+++ GIVEN INFORMATION
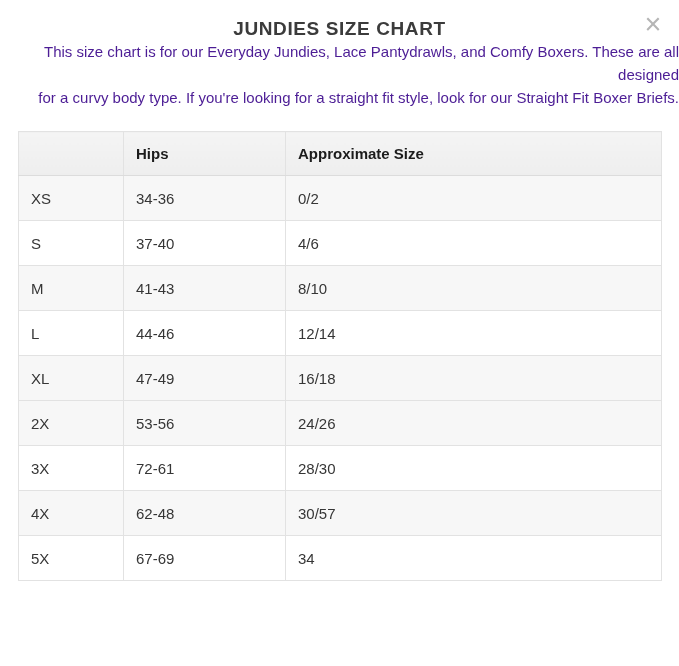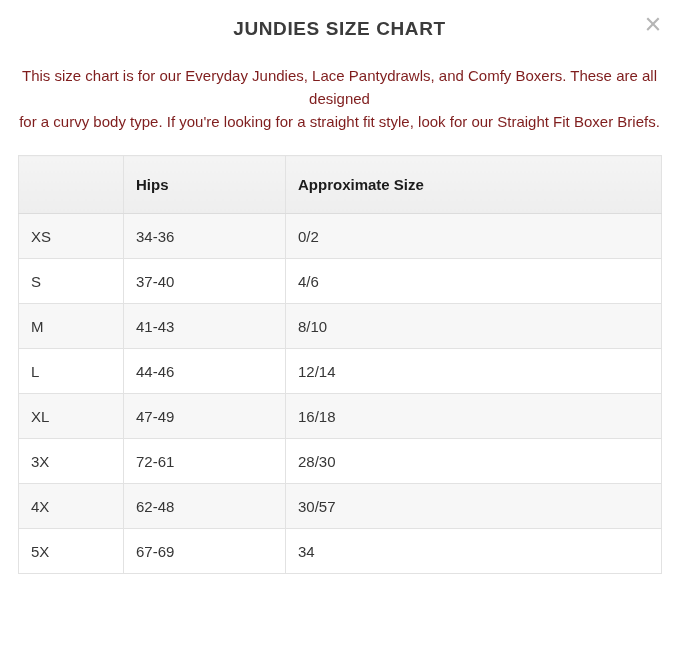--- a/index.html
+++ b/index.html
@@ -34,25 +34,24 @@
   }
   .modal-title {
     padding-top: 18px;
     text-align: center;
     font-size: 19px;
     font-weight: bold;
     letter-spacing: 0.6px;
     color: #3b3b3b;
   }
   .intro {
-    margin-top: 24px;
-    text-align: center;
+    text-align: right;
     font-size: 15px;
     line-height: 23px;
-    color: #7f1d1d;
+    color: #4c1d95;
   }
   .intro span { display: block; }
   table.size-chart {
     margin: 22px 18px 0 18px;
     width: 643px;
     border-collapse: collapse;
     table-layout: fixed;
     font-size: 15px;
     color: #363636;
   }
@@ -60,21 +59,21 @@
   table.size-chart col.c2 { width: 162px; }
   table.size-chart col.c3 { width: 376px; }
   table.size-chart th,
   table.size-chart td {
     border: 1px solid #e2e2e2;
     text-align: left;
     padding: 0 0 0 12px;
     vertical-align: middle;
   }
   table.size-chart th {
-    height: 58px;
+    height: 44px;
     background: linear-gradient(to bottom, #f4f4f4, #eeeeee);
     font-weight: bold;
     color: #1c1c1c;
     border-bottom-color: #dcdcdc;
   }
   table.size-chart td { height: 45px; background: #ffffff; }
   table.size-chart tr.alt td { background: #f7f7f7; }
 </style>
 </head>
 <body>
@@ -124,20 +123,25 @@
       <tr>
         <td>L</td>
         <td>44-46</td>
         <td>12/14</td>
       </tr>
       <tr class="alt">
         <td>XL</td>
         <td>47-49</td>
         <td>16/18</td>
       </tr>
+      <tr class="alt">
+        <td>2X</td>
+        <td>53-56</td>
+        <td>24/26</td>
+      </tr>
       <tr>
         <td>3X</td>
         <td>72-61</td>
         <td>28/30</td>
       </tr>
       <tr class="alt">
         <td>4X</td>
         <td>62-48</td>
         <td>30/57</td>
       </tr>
++++++
Transcribe exactly and only the lines from the top of the records through the line containing "<td>4X</td>", inclusive, and do not copy the pictures.

--- a/index.html
+++ b/index.html
@@ -34,25 +34,24 @@
   }
   .modal-title {
     padding-top: 18px;
     text-align: center;
     font-size: 19px;
     font-weight: bold;
     letter-spacing: 0.6px;
     color: #3b3b3b;
   }
   .intro {
-    margin-top: 24px;
-    text-align: center;
+    text-align: right;
     font-size: 15px;
     line-height: 23px;
-    color: #7f1d1d;
+    color: #4c1d95;
   }
   .intro span { display: block; }
   table.size-chart {
     margin: 22px 18px 0 18px;
     width: 643px;
     border-collapse: collapse;
     table-layout: fixed;
     font-size: 15px;
     color: #363636;
   }
@@ -60,21 +59,21 @@
   table.size-chart col.c2 { width: 162px; }
   table.size-chart col.c3 { width: 376px; }
   table.size-chart th,
   table.size-chart td {
     border: 1px solid #e2e2e2;
     text-align: left;
     padding: 0 0 0 12px;
     vertical-align: middle;
   }
   table.size-chart th {
-    height: 58px;
+    height: 44px;
     background: linear-gradient(to bottom, #f4f4f4, #eeeeee);
     font-weight: bold;
     color: #1c1c1c;
     border-bottom-color: #dcdcdc;
   }
   table.size-chart td { height: 45px; background: #ffffff; }
   table.size-chart tr.alt td { background: #f7f7f7; }
 </style>
 </head>
 <body>
@@ -124,20 +123,25 @@
       <tr>
         <td>L</td>
         <td>44-46</td>
         <td>12/14</td>
       </tr>
       <tr class="alt">
         <td>XL</td>
         <td>47-49</td>
         <td>16/18</td>
       </tr>
+      <tr class="alt">
+        <td>2X</td>
+        <td>53-56</td>
+        <td>24/26</td>
+      </tr>
       <tr>
         <td>3X</td>
         <td>72-61</td>
         <td>28/30</td>
       </tr>
       <tr class="alt">
         <td>4X</td>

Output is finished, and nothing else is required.